Before-and-after change data
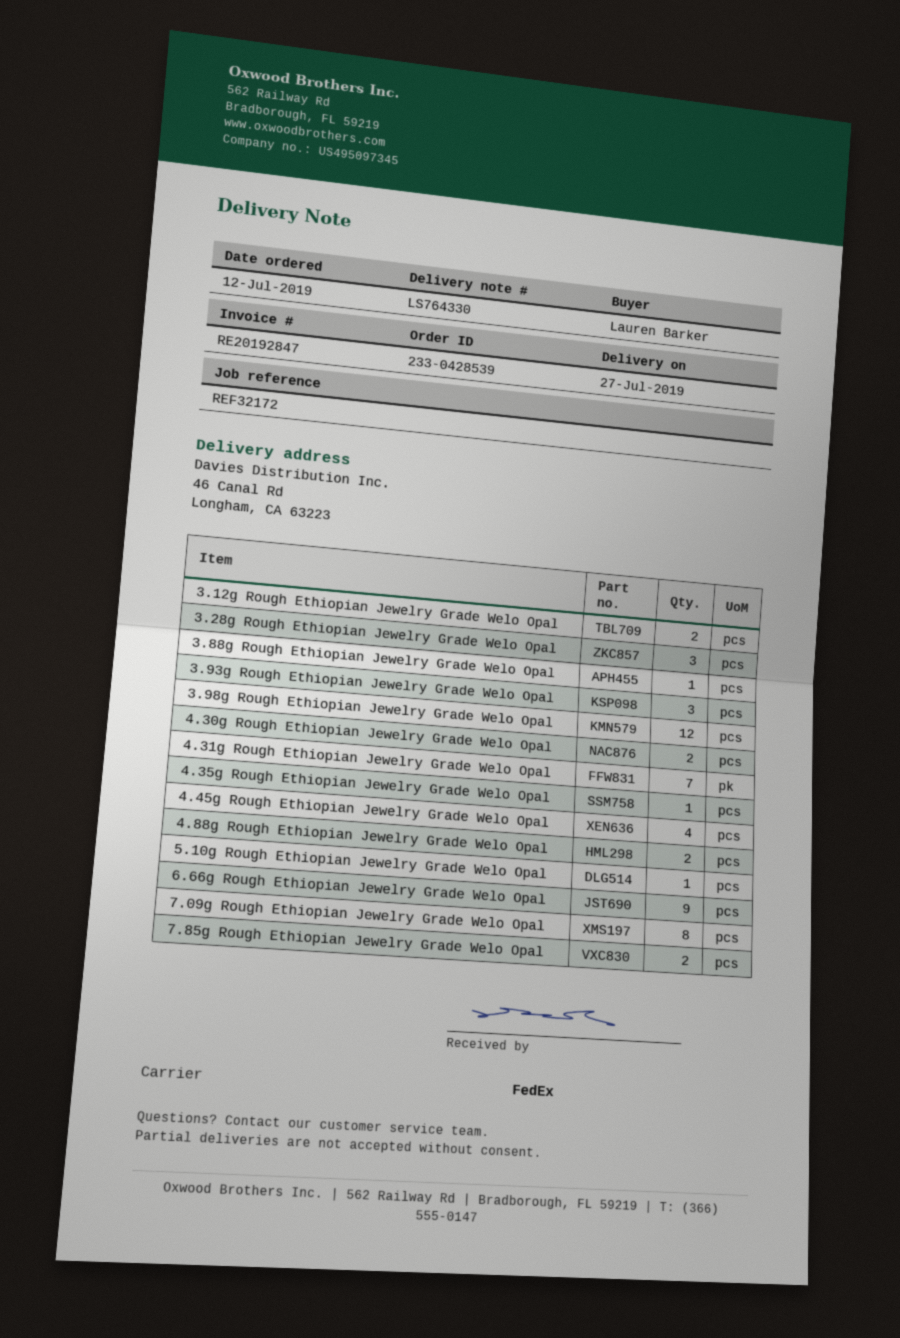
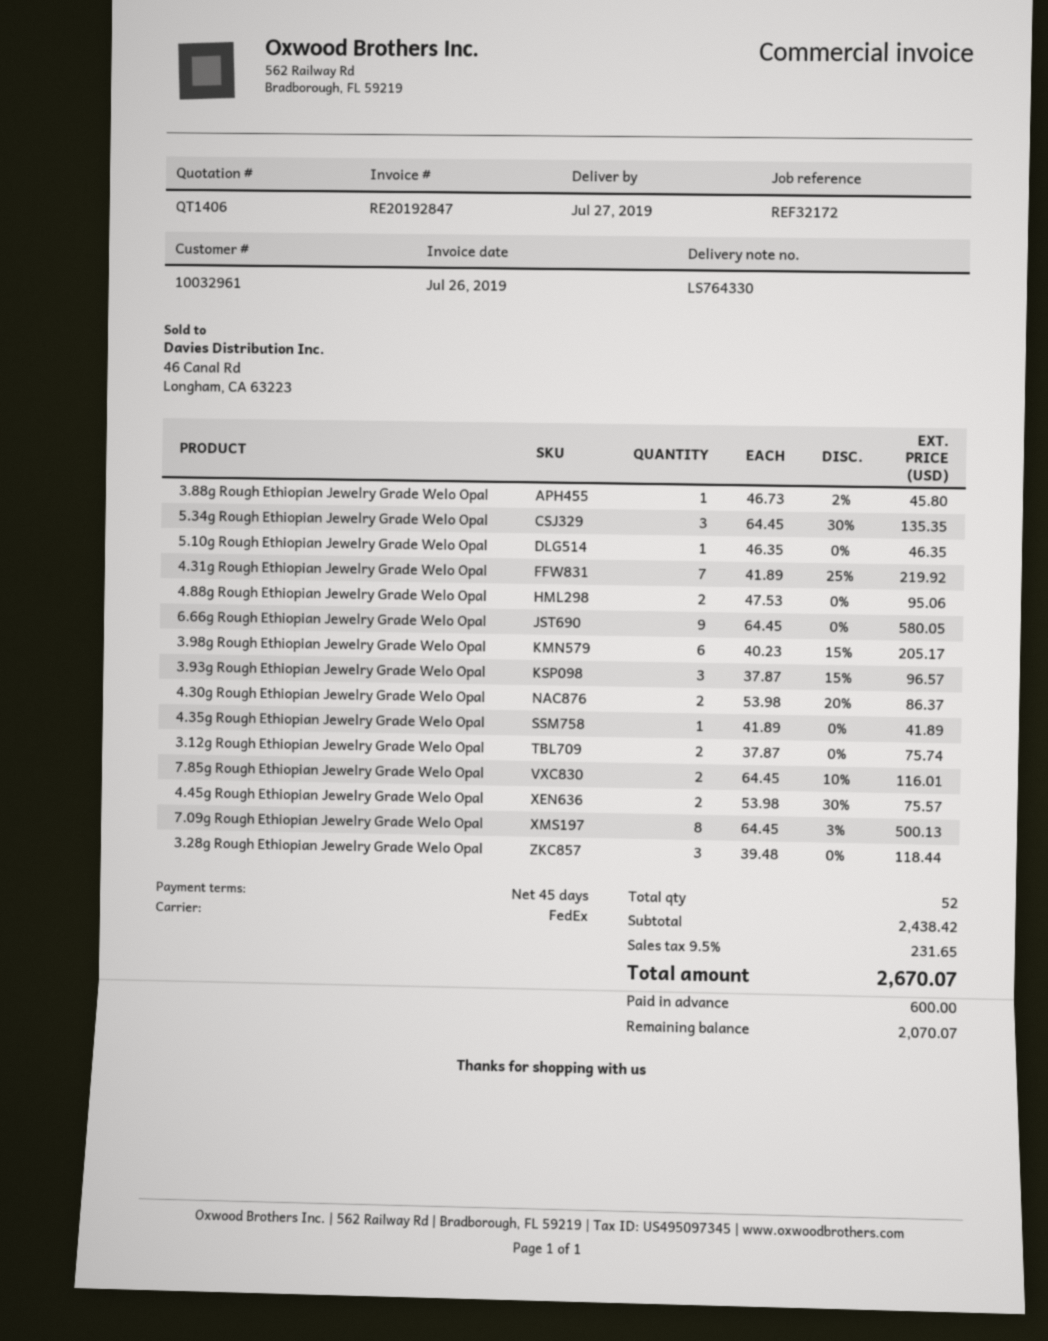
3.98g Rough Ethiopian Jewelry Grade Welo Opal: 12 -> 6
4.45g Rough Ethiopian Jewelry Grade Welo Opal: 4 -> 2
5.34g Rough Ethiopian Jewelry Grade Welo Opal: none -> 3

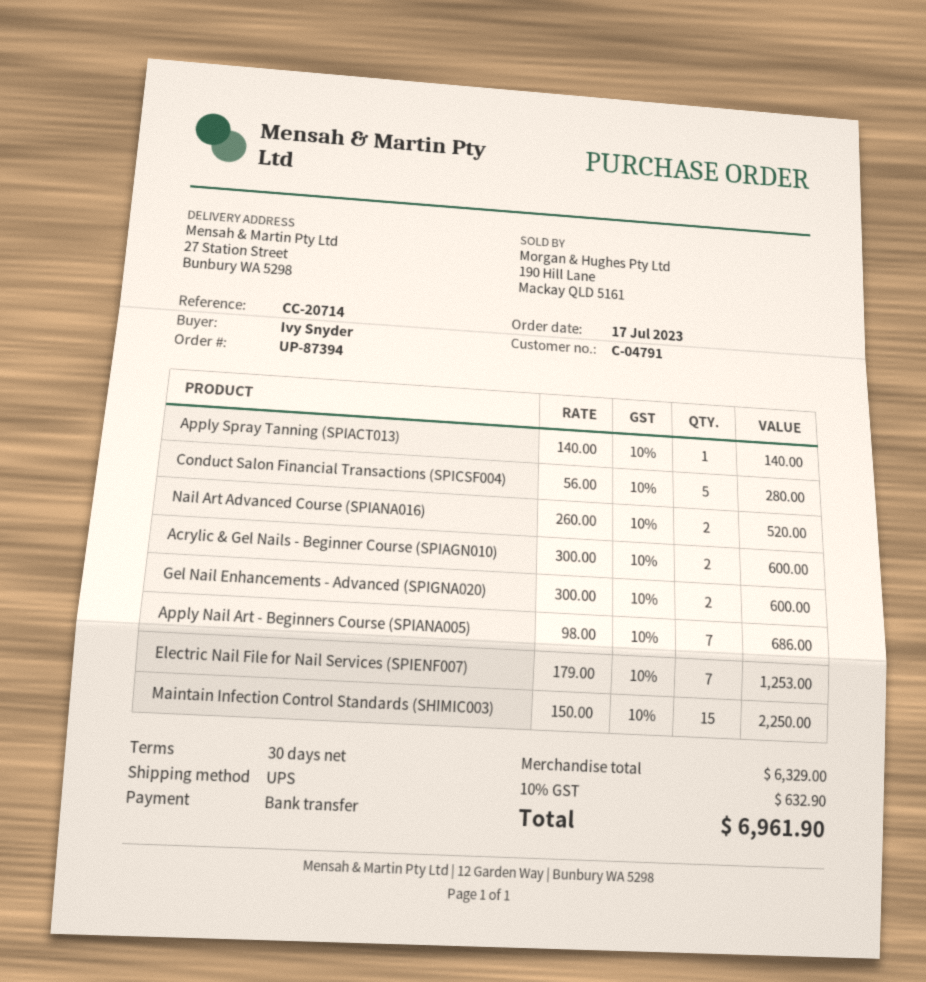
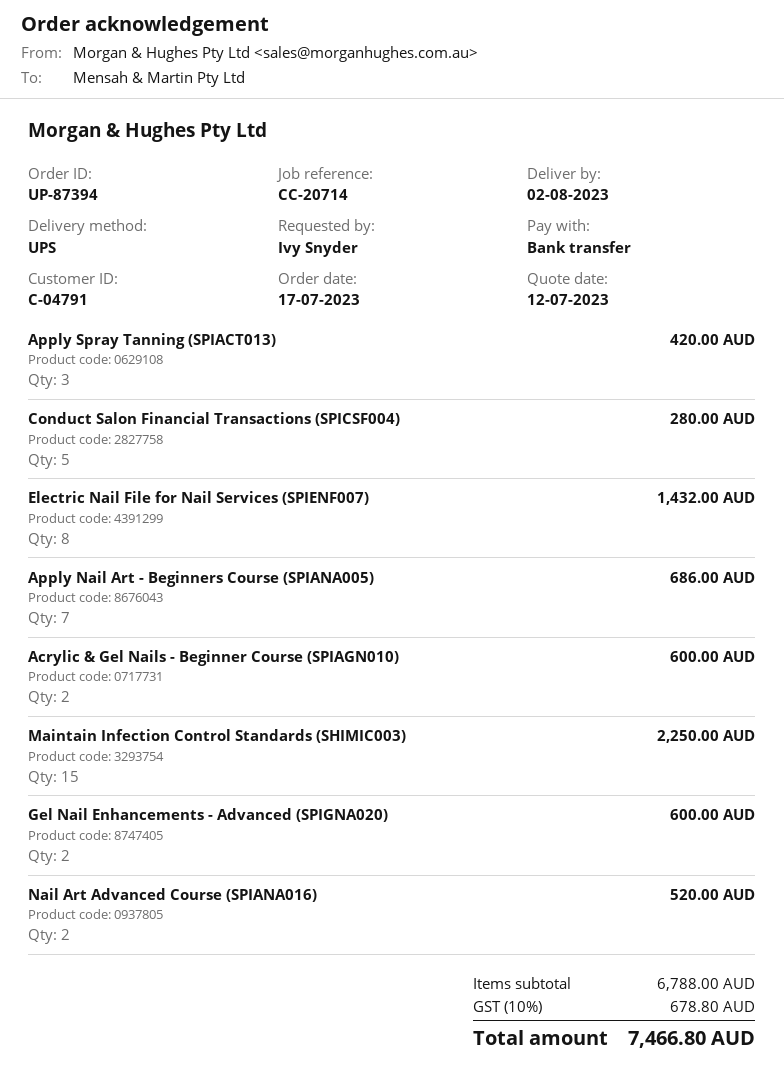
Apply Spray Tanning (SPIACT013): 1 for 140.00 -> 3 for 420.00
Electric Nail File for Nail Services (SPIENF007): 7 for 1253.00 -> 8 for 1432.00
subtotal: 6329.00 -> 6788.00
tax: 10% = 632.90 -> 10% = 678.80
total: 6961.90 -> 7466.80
--
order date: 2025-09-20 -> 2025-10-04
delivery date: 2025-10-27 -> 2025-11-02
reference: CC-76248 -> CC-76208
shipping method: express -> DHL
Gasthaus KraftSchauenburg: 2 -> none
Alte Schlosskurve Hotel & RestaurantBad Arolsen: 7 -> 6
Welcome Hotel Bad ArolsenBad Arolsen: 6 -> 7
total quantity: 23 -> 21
---
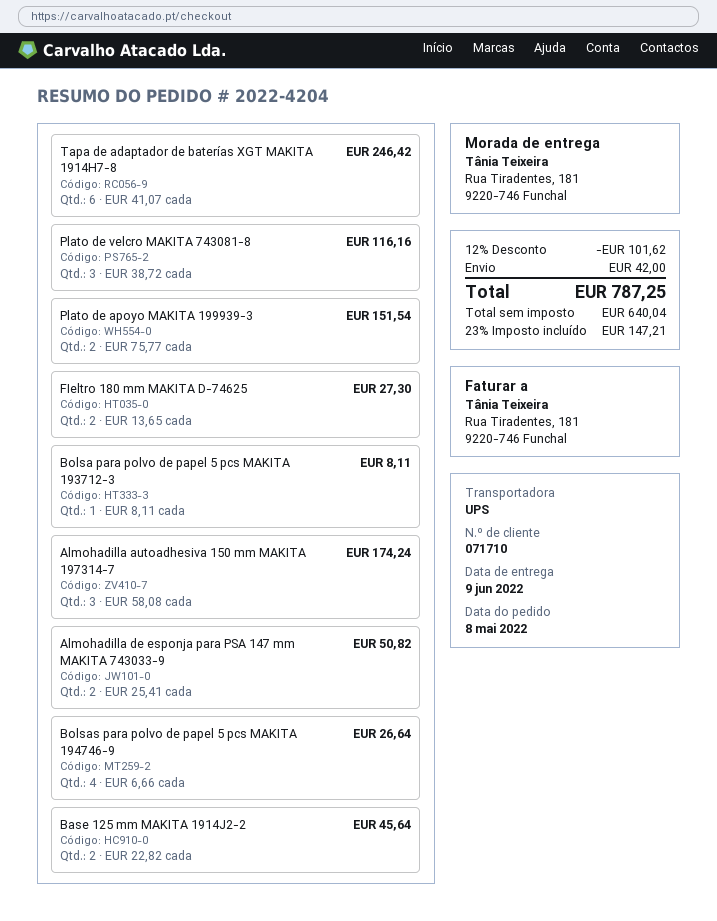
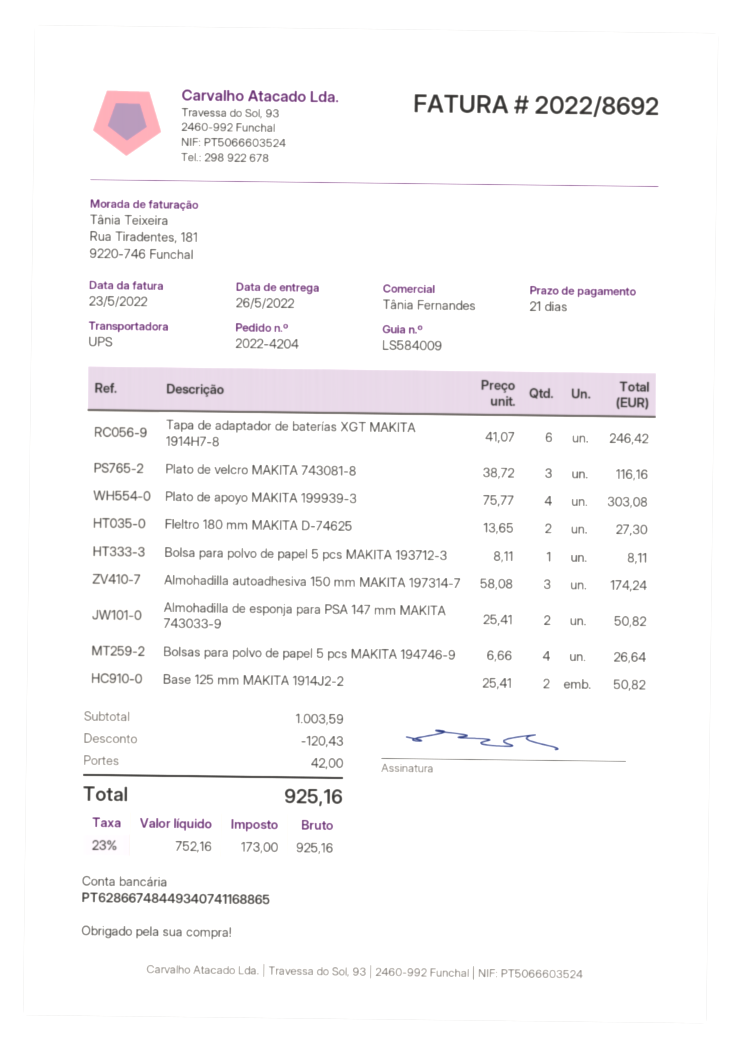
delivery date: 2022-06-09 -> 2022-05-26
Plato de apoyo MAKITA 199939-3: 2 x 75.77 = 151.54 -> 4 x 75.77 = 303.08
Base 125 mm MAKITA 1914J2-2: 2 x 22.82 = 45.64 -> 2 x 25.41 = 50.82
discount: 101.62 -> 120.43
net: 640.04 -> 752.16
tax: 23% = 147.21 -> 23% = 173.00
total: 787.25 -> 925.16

Directions: Copy every line from the records above that contains the word "Welo".

Response box:
3.98g Rough Ethiopian Jewelry Grade Welo Opal: 12 -> 6
4.45g Rough Ethiopian Jewelry Grade Welo Opal: 4 -> 2
5.34g Rough Ethiopian Jewelry Grade Welo Opal: none -> 3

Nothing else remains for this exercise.